Dans sa gestion de tous les jours, un aquarium fait appel à des compétences scientifiques
diverses, indispensables à sa bonne marche. De fait, chaque technicien est confronté en
permanence à des problèmes de physico-chimie de l'eau, voire de pathologie, qui
ne peuvent être compris - et résolus - que par une approche scientifique rigoureuse.
La science de tous les jours
Pour contrôler la qualité de l'eau, des prélèvements sont effectués deux fois
par semaine dans chaque bassin, et analysés en laboratoire. Sont ainsi mesurés
température, salinité, pH et taux
d'oxygène dissous, tandis que les concentrations d'ammoniaques, de nitrites
et de nitrates sont dosées au spectrophotomètre. Toutes ces mesures permettent
de s'assurer de la bonne marche du système, et de déceler d'éventuels dysfonctionnement
(aération, filtration biologique par exemple) ou déséquilibres biologiques.

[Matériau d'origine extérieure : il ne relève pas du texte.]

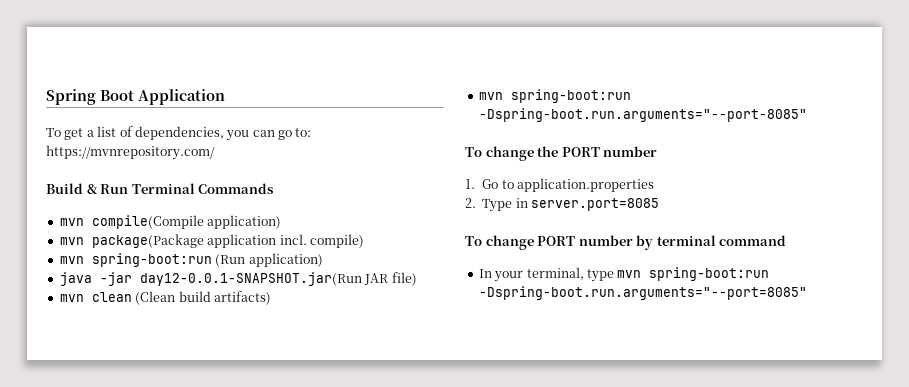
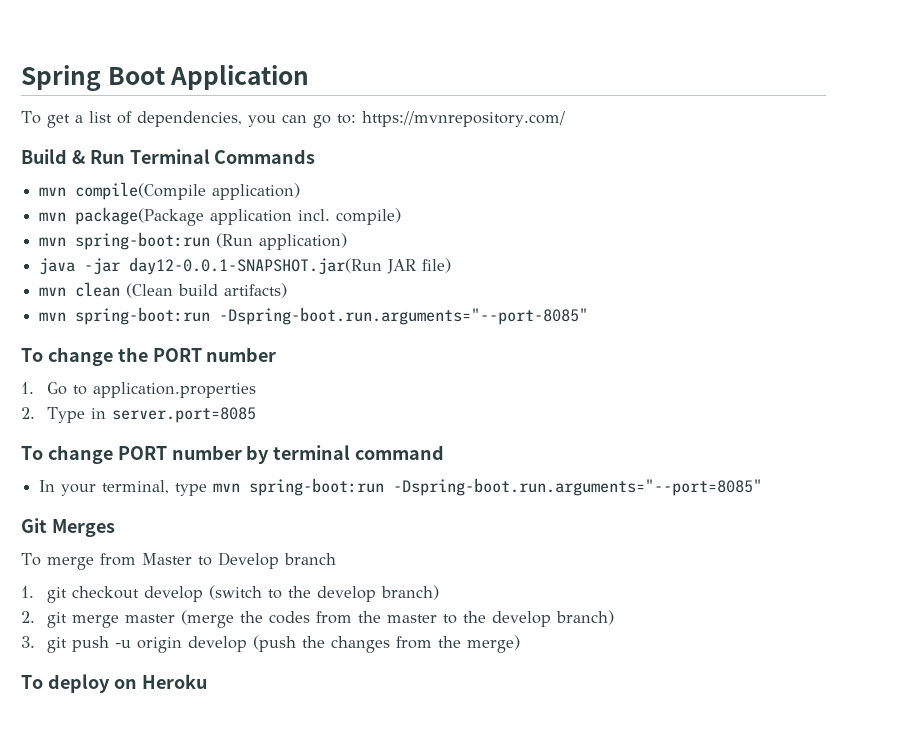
(807, 293) none -> [21,518,115,537] [21,552,336,570] [21,585,440,603] [21,610,615,628] [21,635,521,653] [21,674,207,693] // Git Merges // To merge from Master to Develop branch // 1. git checkout develop (switch to the develop branch) // 2. git merge master (merge the codes from the master to the develop branch) // 3. git push -u origin develop (push the changes from the merge) // To deploy on Heroku

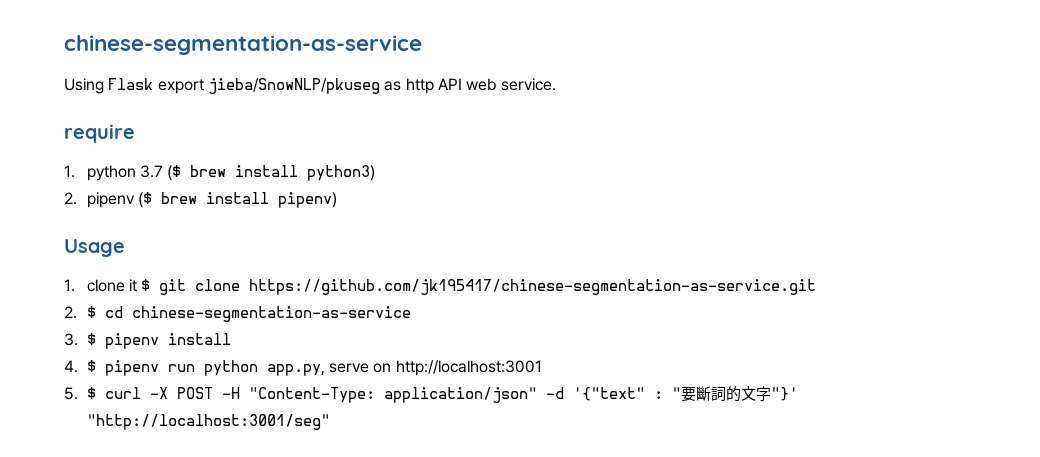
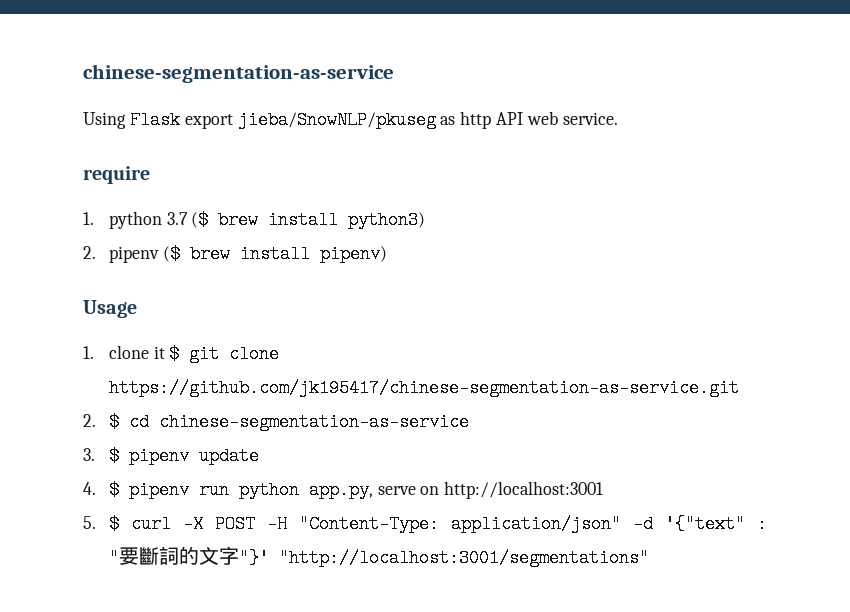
[167,333,231,345] install -> [198,447,259,465] update
[86,414,330,430] "http://localhost:3001/seg" -> [278,549,649,567] "http://localhost:3001/segmentations"

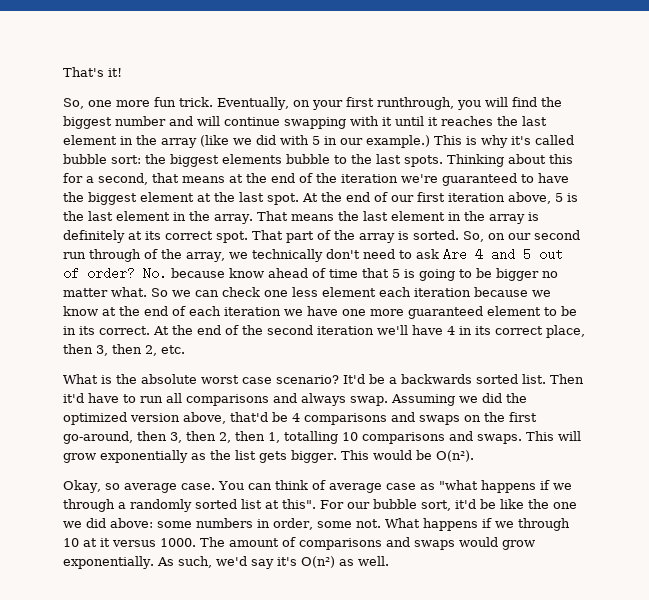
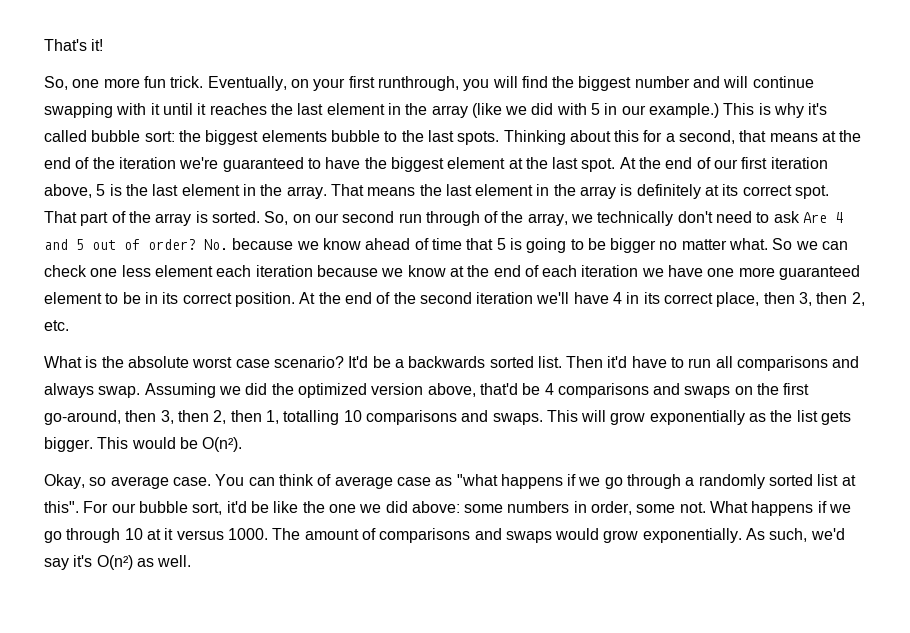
(225, 273) none -> [296,241,319,250] we
[99,326,150,335] correct. -> [182,292,295,307] correct position.
(572, 486) none -> [604,477,623,489] go
(514, 524) none -> [44,531,62,543] go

Le taux de chlore est également dosé régulièrement dans le bassin des phoques,
et il est parfois nécessaire de mesurer les concentrations de médicaments
dans les bacs de traitement. Lorsque des poissons sont malades, en effet,
ce qui arrive parfois dans le milieu un peu confiné que représente un aquarium,
ils sont en général isolés et soumis à des bains antibiotiques ou anti-parasitaires,
qui doivent souvent être dosés avec
précision. D'autres mode de traitement nécessitent d'incorporer le médicament à la
nourriture, ou parfois de recourir à des injections ! Les maladies qui atteignent
les animaux marins sont très variables : s'ils sont souvent victimes de parasites,
ils sont également l'objet d'affections bactériennes ou virales. Un microscope
est souvent nécessaire pour préciser le type d'affection et définir le traitement
appropriés en concertation avec le vétérinaire attaché à l'établissement.

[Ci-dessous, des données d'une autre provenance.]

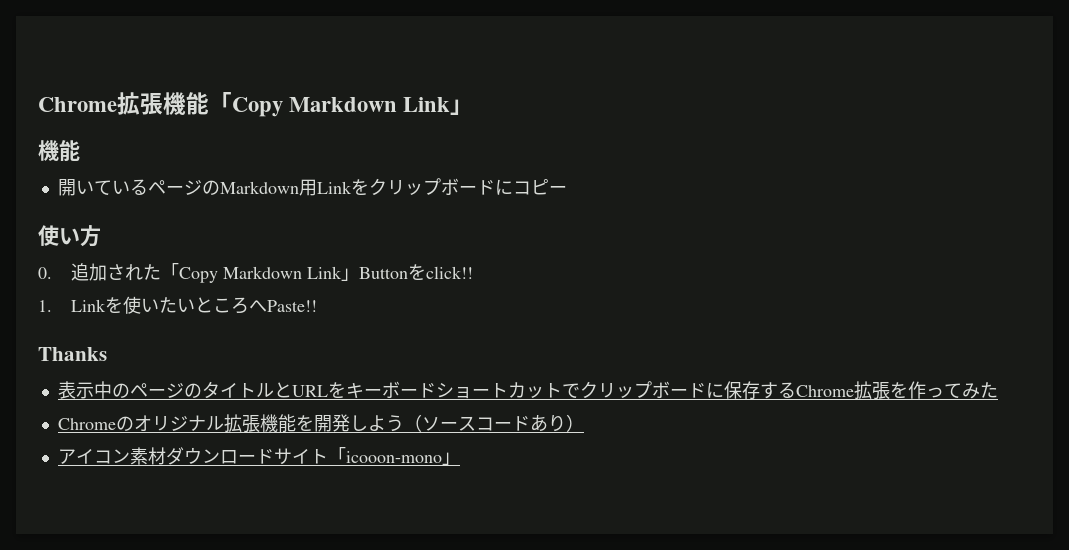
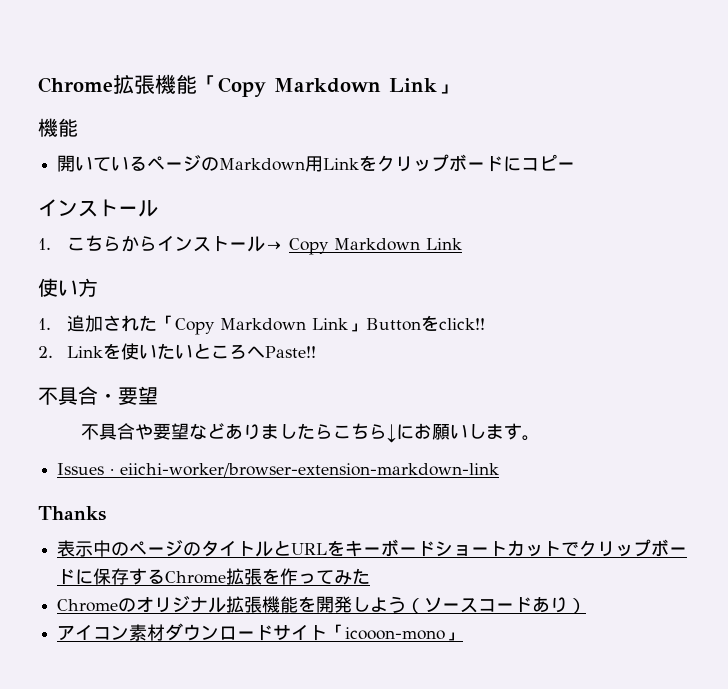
(567, 189) none -> [38,199,158,217] [38,235,462,255] // インストール // 1.こちらからインストール→ Copy Markdown Link
[38,267,52,279] 0. -> [38,318,51,330] 1.
[38,300,52,312] 1. -> [38,346,53,358] 2.
(318, 306) none -> [38,386,158,405] [81,423,541,443] [57,463,500,477] // 不具合・要望 // 不具合や要望などありましたらこちら↓にお願いします。 // Issues · eiichi-worker/browser-extension-markdown-link

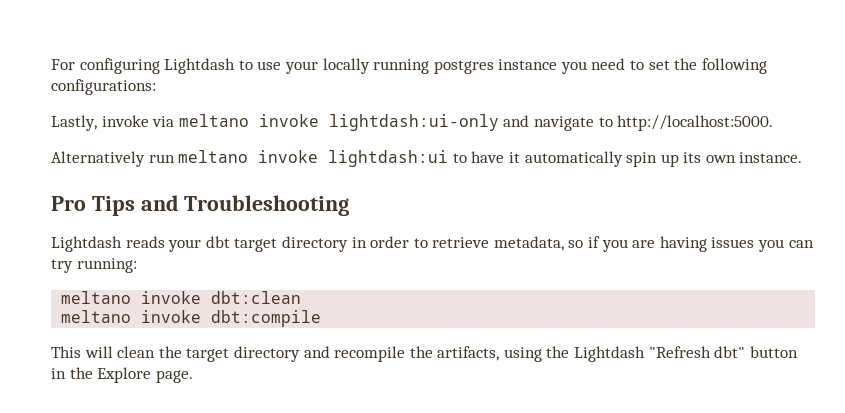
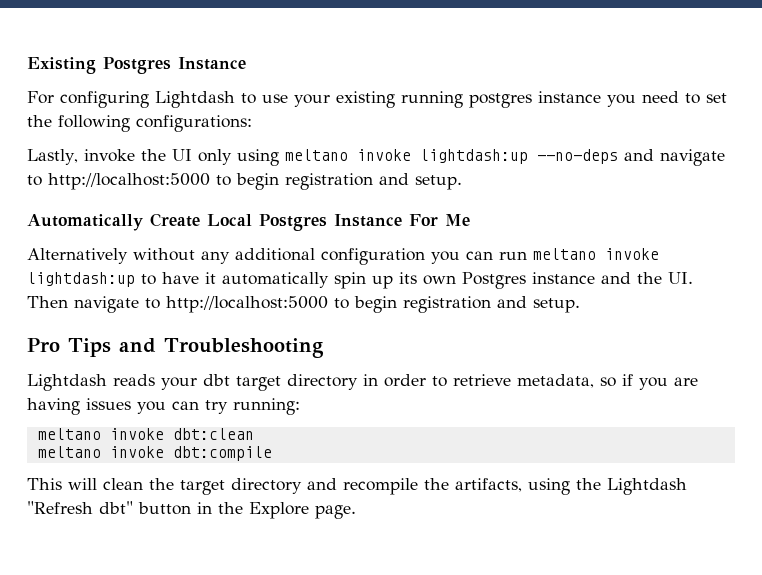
(51, 64) none -> [27,57,246,74] Existing Postgres Instance //
[322,58,370,74] locally -> [336,91,395,108] existing
[152,114,774,131] [51,151,145,167] via meltano invoke lightdash:ui-only and navigate to http://localhost:5000. // Alternatively -> [140,149,725,166] [27,173,462,190] [27,213,470,231] [27,248,493,265] the UI only using meltano invoke lightdash:up --no-deps and navigate to http://localhost:5000 to begin registration and setup. // Automatically Create Local Postgres Instance For Me // Alternatively without any additional configuration you can
[328,150,449,167] lightdash:ui -> [27,272,135,287] lightdash:up
[739,152,803,163] instance. -> [462,272,693,289] [27,296,580,313] Postgres instance and the UI. Then navigate to http://localhost:5000 to begin registration and setup.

L'aquarium et les scientifiques
Comme c'est généralement le cas dans le domaine scientifique, les études poussées
se font souvent en collaboration avec d'autres organismes : laboratoire départemental
d'analyses vétérinaires pour la pathologie, laboratoires CDERE et LAPHY pour
les analyses d'eau ou l'étude des micro-organismes... Par ailleurs, l'équipe
de l'Aquarium est chargés de recueillir localement des données scientifiques
pour le Centre National d'Etude des Mammifères Marins de La Rochelle. Elle
entretient également des relations suivies avec les structures scientifiques
environnantes (CERS, Institut des Milieux Aquatiques, INRA...) et participe à des échanges
d'expériences et d'informations avec divers autres aquariums publics, français
ou étrangers.
Le CERS : ses activités scientifiques
Le Centre Etudes et de Recherches Scientifiques de Biarritz est né en 1956
et bénéficie depuis, du statut d'établissement public communal. Ses bâtiments
surmontent le Musée de Mer à l'emplacement de l'ancien sémaphore.

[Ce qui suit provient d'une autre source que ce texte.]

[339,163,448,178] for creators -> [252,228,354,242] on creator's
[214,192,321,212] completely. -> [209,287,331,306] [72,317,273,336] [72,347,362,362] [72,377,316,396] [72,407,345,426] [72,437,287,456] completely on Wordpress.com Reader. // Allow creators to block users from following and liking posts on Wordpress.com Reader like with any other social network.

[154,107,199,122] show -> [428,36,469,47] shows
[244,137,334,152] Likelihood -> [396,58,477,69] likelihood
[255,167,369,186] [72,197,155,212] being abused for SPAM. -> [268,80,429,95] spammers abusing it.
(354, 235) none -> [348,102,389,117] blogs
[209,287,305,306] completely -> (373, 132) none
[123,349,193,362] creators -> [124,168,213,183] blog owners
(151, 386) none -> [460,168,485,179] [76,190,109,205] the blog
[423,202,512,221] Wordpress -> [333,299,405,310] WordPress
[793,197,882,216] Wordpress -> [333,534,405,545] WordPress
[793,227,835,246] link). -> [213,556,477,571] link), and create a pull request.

Depuis sa création, le CERS a hébergé les laboratoires d'organismes prestigieux,
comme par exemple l'Institut des Pêches Maritimes (ISTPM), l'institut des
la Recherche Agronomique (INRA), qui s'y est développé au point de devoir
déménager ver de nouveaux locaux, ou une unité de recherche de l'Armée
y a mené une études sur les dauphins.
Actuellement, il accueille encore plusieurs organismes de recherche fondamentale
ou appliquée :
- un laboratoire du Muséum National d'histoire Naturelle qui étudie un
petit crustacé, Artémia salina, en collaboration avec d'autres
organismes de recherche européens, et a été sélectionné par l'Agence Française
de l'Espace pour des expériences en impesanteur.
- des installations expérimentales de l'Institut de Recherche pur la Sidérurgie (IRSID),
destinées à tester la résistance des matériaux à la corrosion, profitant
de l'extraordinaire agressivité atmosphérique du site (2ème rang mondial
après Okinawa au Japon !).
- le laboratoire LAPHY, spécialisé en hydrologie marine et continentale.
- le laboratoire CDERE,
chargé principalement d'analyses microbiologiques des eaux.
- une station automatisée de Météo-France

- un Centre Régional de Baguage dépendant du Centre de Recherche sur la
Biologie des Populations d'Oiseaux (CRBPO-MNHN).
Se développe également sur le plateau de l'Atalaye, un
pôle scientifique avec l'installation de l'Institut des Milieux Aquatiques
Sud Aquitaines (IMA) et un laboratoire associé INRA-IFREMER, dépendant de
la station d'hydrobiologie continentale de l'INRA à Saint-Pée-sur-Nivelle.